A Change of Pace

Over the last nine months, I’ve taught Beginner, Elementary, and Pre-Intermediate classes. These classes are generally the largest in the program with regard to student number or class size going anywhere from thirty to sixty in one level. Because the class sizes are so large, it’s necessary to have two teachers co-teaching the level, sometimes even three. This results in one class having an average of around twenty students. Last term, I had twenty-six students in one class.

The good thing about co-teaching is that there is collaboration between colleagues and the workload is essentially halved. Each unit is split into two between the teachers — grammar and skills — and we see two different classes per day, but we teach the exact same lesson twice.

This term, I’m teaching the Intermediate level. The Intermediate level, in contrast with the lower levels, has very few students which means that having two teachers is not necessary. The reason there are so few students is because these are the students who will be going on to do their master’s degrees with the university, whereas the majority of our students stop after completing the Pre-Intermediate level to start their bachelor’s degree.

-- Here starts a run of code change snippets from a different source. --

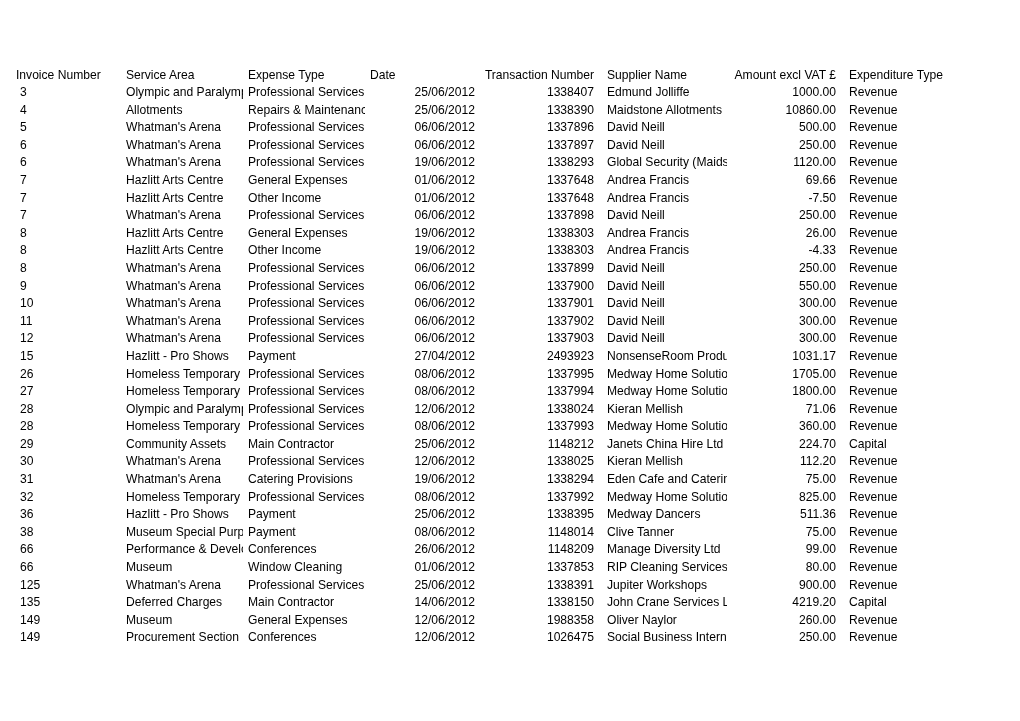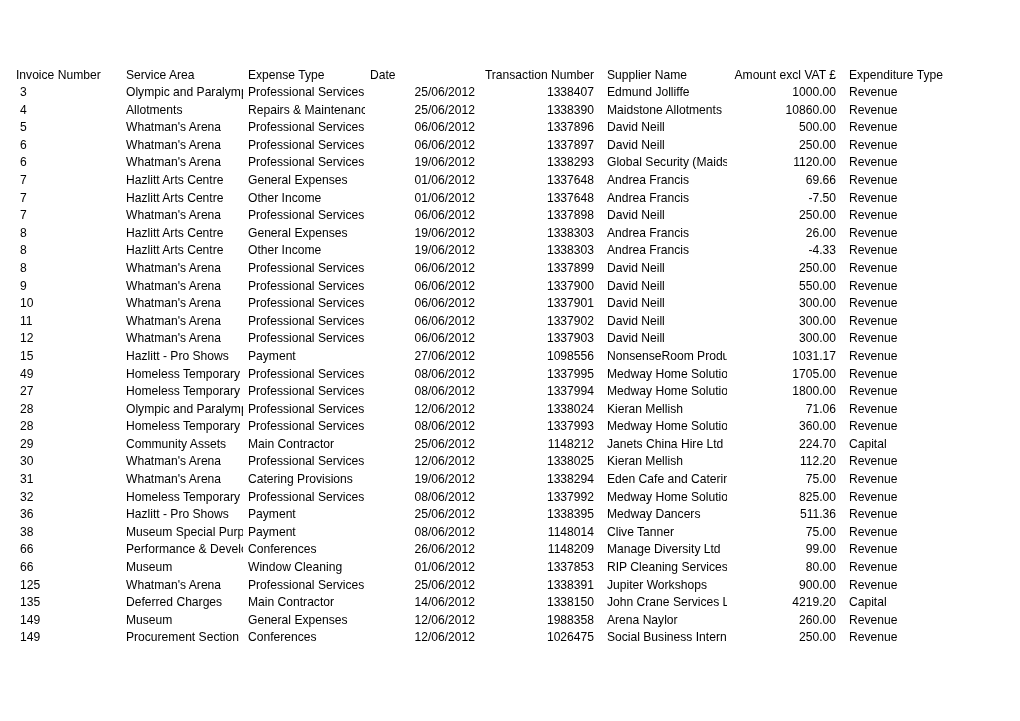--- a/index.html
+++ b/index.html
@@ -528,7 +528,7 @@
             <span class="cell align-left pad-l2">Payment</span>
           </td>
           <td>
-            <span class="cell align-right pad-r">27/06/2012</span>
+            <span class="cell align-right pad-r">27/04/2012</span>
           </td>
           <td>
             <span class="cell align-right pad-r">1098556</span>

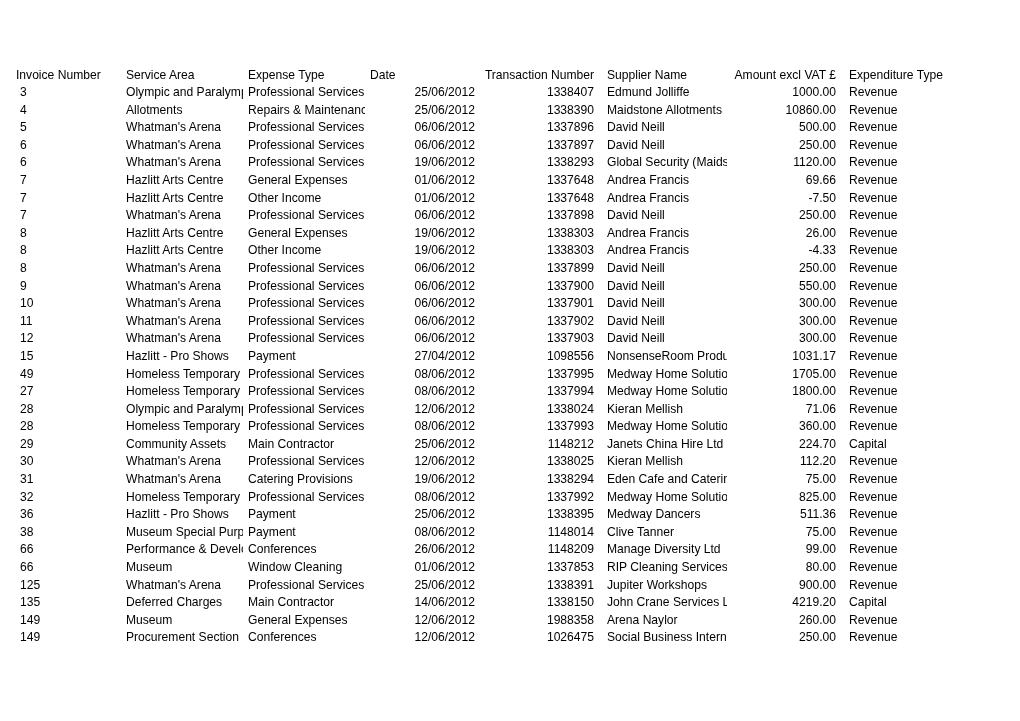--- a/index.html
+++ b/index.html
@@ -531,7 +531,7 @@
             <span class="cell align-right pad-r">27/04/2012</span>
           </td>
           <td>
-            <span class="cell align-right pad-r">1098556</span>
+            <span class="cell align-right pad-r">2493923</span>
           </td>
           <td>
             <span class="cell align-left pad-l2">NonsenseRoom Productions</span>

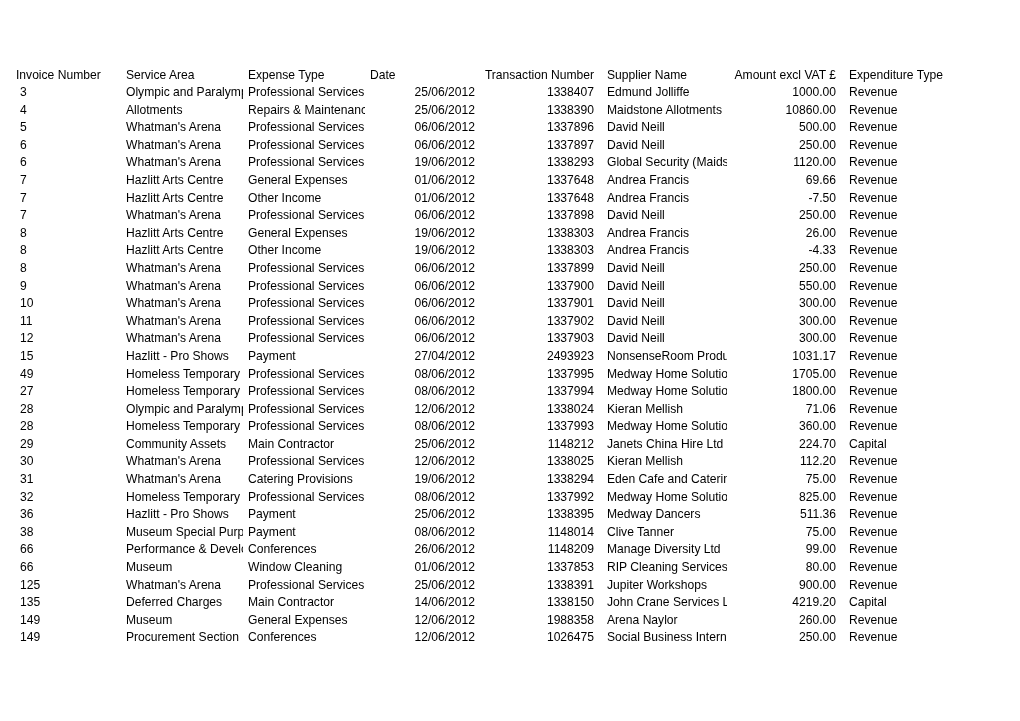--- a/index.html
+++ b/index.html
@@ -545,7 +545,7 @@
         </tr>
         <tr>
           <td>
-            <span class="cell align-left pad-l">49</span>
+            <span class="cell align-left pad-l">26</span>
           </td>
           <td>
             <span class="cell align-left pad-l2">Homeless Temporary</span>

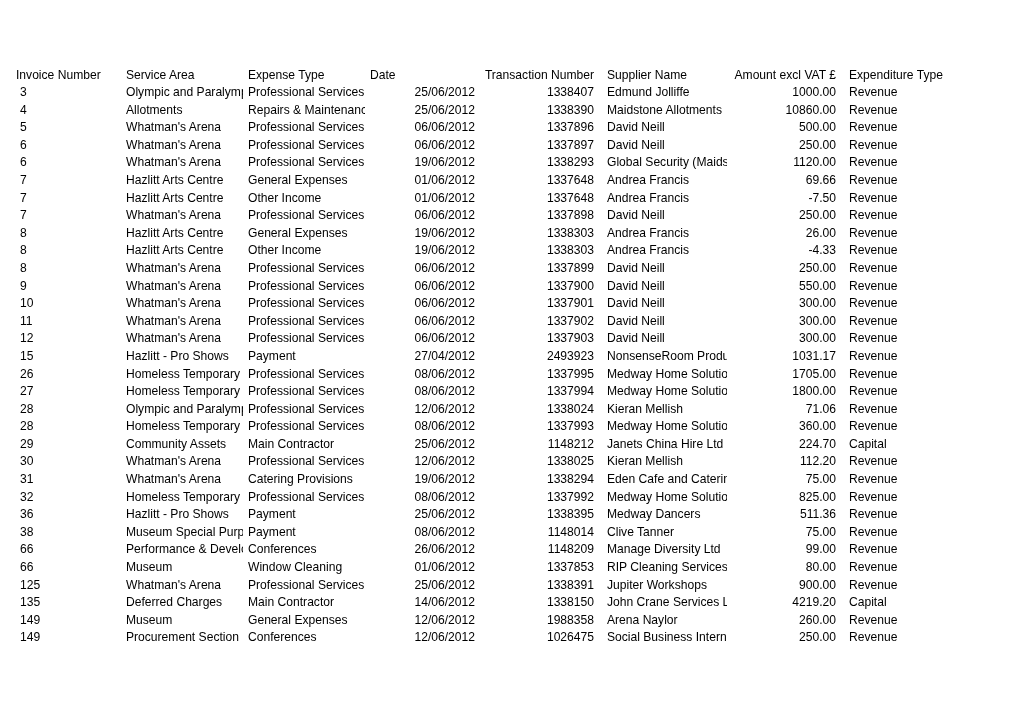--- a/index.html
+++ b/index.html
@@ -924,7 +924,7 @@
             <span class="cell align-right pad-r">1988358</span>
           </td>
           <td>
-            <span class="cell align-left pad-l2">Arena Naylor</span>
+            <span class="cell align-left pad-l2">Oliver Naylor</span>
           </td>
           <td>
             <span class="cell align-right pad-r">260.00</span>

Currently, I have eleven students. This is a very big change from the previous twenty-six. This means that I see the same students all day, morning and afternoon. This also means that I have to plan two separate lessons for each day — one for the morning and one for the afternoon. I don’t have a co-teacher, so everything is up to me and at my own pace.

After the first week, I find that it’s a lot more relaxed with the exception of having to plan twice as much as normal. Having a smaller class makes it more intimate, I can give more attention to each student, and not to mention marking eleven test papers beats marking twenty-six test papers every week. So it’s basically more work and less work at the same time.

It’s a nice change of pace, though. I feel more motivated teaching a smaller class because it’s definitely a lot easier in terms of classroom management. I’m also glad I get to teach all the levels before my contract ends. I think it rounds off my experience here quite nicely.



These last few weeks have felt like most of my students have been in a competition to see who could get me to pull my hair out first. It’s felt like no amount of patience and breathing would be enough to bear their shenanigans. I got through the term with my sanity intact and grateful for the non-teaching week.

I’m thankful for the challenges because I know that in the long run, all of this culminates in my becoming a better teacher. I also realised that I became frustrated simply because I care about them and I feel that they are capable of so much more than what they give themselves credit for. It frustrated me to see them wasting away their chances at genuine learning and improvement and resorting to cheating in tests just so they can make the mark and pass.

There are days when I feel like I’m a terrible teacher who isn’t making any sort of gain or difference in these kids’ lives–I call them kids even if they’re technically adults already–and then I’ll receive a message from one of them expressing gratitude and telling me how I have made a difference. That’s when I know that the trials are worth it. If I can reach one in a dozen, maybe I’m doing something right.

I was meant to be a teacher. It wasn’t always evident, but I know now that this is where I’m supposed to be. Maybe not forever, but for now.